O Plenário da Câmara rejeitou o parecer do relator, deputado Camilo Capiberibe (PSB-AP), que foi contrário à emenda da bancada ruralista do Senado.

No entanto, estudo da Rede Brasileira de Pesquisa em Soberania e Segurança Alimentar e Nutricional (Penssan), aponta que 60% da população do campo não se alimentou adequadamente em 2020. A população do campo também está sem acesso ao apoio financeiro por parte do poder público. No ano passado, o presidente Bolsonaro vetou o Projeto de Lei 735/2020, que previa auxílio emergencial e linhas de créditos para a agricultura familiar. Um novo projeto articulado novamente pelos movimentos populares do campo, juntamente com os partidos de oposição foi aprovado na Câmara em junho deste ano e aguarda apreciação do Senado.

Segundo números do Projeto de Lei Orçamentária Anual (PLOA), o valor para programas de segurança alimentar e nutricional este ano será de R$ 279,6 milhões, um corte de mais de 75% em relação aos R$ 1,12 bilhão reservados no ano passado. Entre as políticas públicas atendidas por esses recursos, estão a aquisição e distribuição de alimentos da agricultura familiar e a distribuição de alimentos a populações tradicionais.

O Programa de Aquisição de Alimentos (PAA) foi criado em 2003 pelo governo Lula para promover o acesso à alimentação e, ao mesmo tempo, incentivar a agricultura familiar. No ano passado, foram destinados R$ 168,2 milhões ao programa, dos quais apenas R$ 27,16 milhões foram efetivamente executados – com cortes de 35% e 71% em relação a 2019 e 2020, respectivamente. Para este ano, o governo propôs um orçamento de 101,7 milhões, com redução de 39,5% no pior momento da pandemia no país.

Campanha Despejo Zero

Manifestação pelo Despejo Zero em Belo Horizonte (MG), em setembro de 2020. Foto: Isabelle Chagas/ANF

O PL 827/20 proíbe despejos e remoções durante o período da pandemia, garantindo o direito à moradia e à prevenção contra o novo coronavírus de milhares de famílias que vivem em ocupações, além de proibir que pessoas que não estão em condições de pagar aluguel sejam despejadas de suas moradias. 

A votação aconteceu após um longo período de incidência por parte dos movimentos populares, artistas e defensoras/es de Direitos Humanos em defesa da vida das famílias, que vivem em ocupações e assentamentos enfrentando risco de despejo em plena pandemia. No atual momento estima-se que mais de 72 mil famílias no Brasil estão ameaçadas de remoção de suas casas, segundo levantamento da Campanha Despejo Zero.

Mesmo com caráter emergencial, a proposta legislativa protocolada em maio de 2020 levou mais de um ano para ser apreciada pela Câmara e Senado. Neste período mais de 12 mil famílias sofreram despejo, realidade que poderia ter sido evitada caso a matéria legislativa tivesse sido votada com urgência. Com novas variantes, agravamento das condições socioeconômicas e desassistência do Estado às populações mais vulneráveis, a aprovação do PL é uma vitória da luta popular. 

A decisão foi uma vitória da Campanha Despejo Zero, uma articulação nacional com mais de cem entidades, organizadas em 18 núcleos com grupos locais. A campanha observou que com a pandemia, muitas pessoas estavam ficando sem um lar, em um momento em que ficar em casa era uma das ações mais efetivas para não propagar a vírus.

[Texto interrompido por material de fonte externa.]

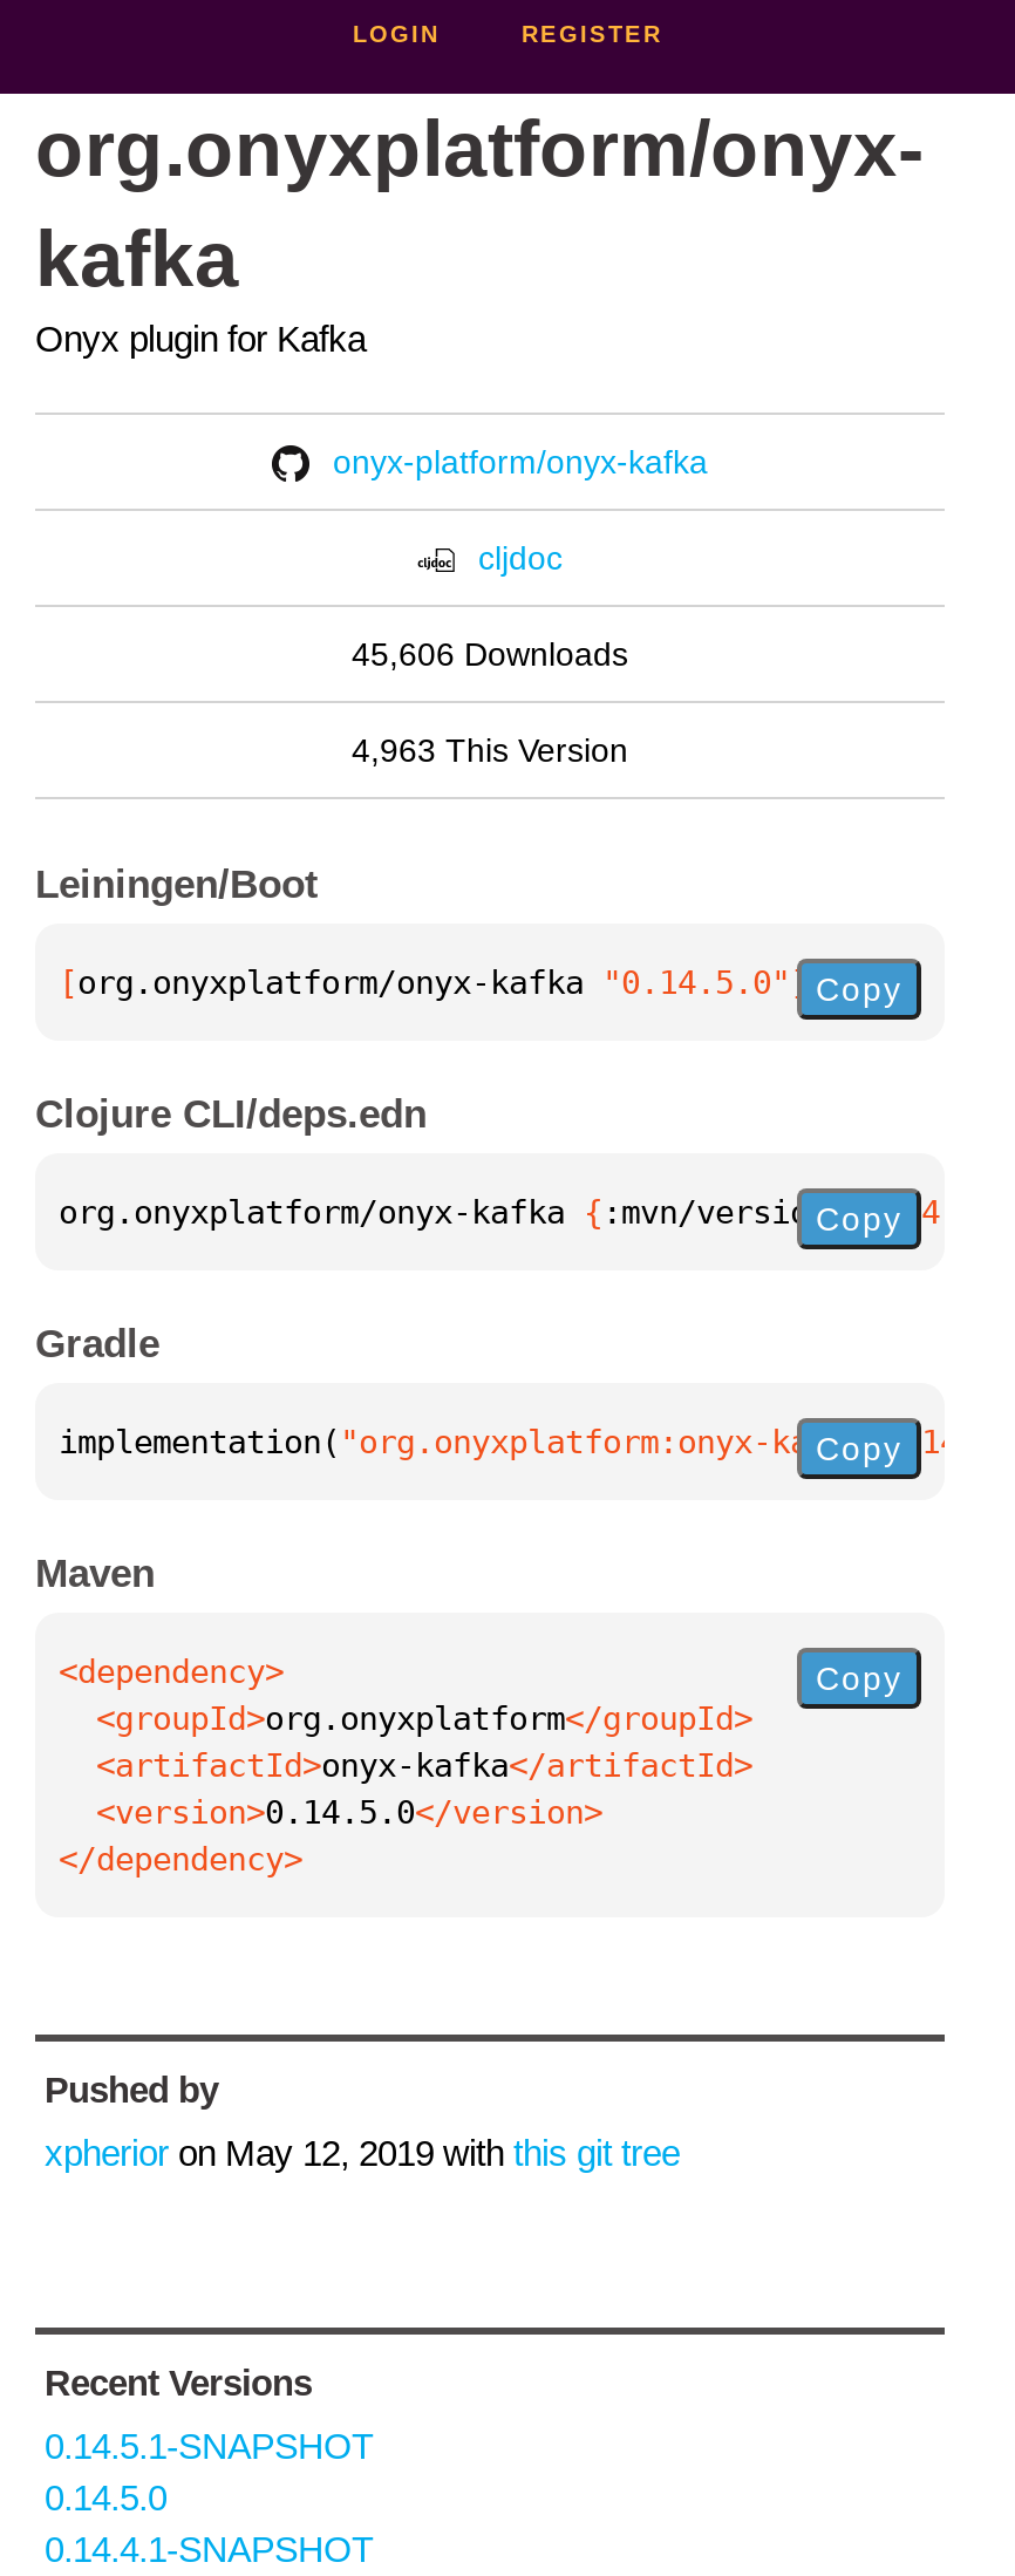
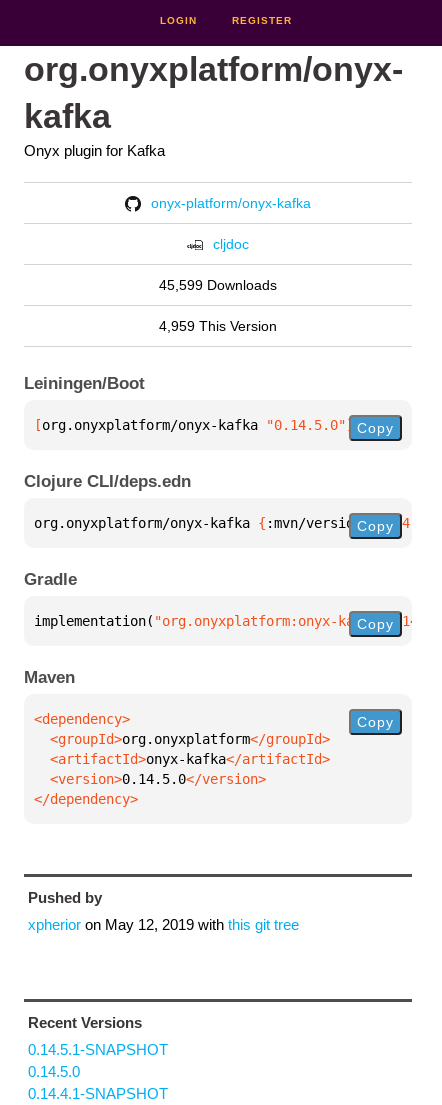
[352,635,628,673] 45,606 Downloads -> [159,277,277,293] 45,599 Downloads
[352,731,628,769] 4,963 This Version -> [159,318,277,334] 4,959 This Version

Segundo o projeto, as medidas como ordens de despejo ou liminares proferidas antes do período de calamidade pública, decretadas ainda no ano passado não poderão ser efetivadas até 31 de dezembro de 2021. Nem mesmo as medidas preparatórias ou de negociações poderão ser realizadas. Somente após esse prazo é que o Judiciário deverá realizar audiência de mediação entre as partes, com a participação do Ministério Público e da Defensoria Pública, nos processos de despejo, remoção forçada e reintegração de posse.

O texto define como desocupação ou remoção forçada coletiva a retirada definitiva ou temporária de famílias de casas que elas ocupam, sem a garantia de outro local para habitação e isenta de nova ameaça de remoção. A nova habitação oferecida deve ter ainda serviços básicos de comunicação, energia elétrica, água potável, saneamento, coleta de lixo, estar em área que não seja de risco e permitir acesso a meios habituais de subsistência.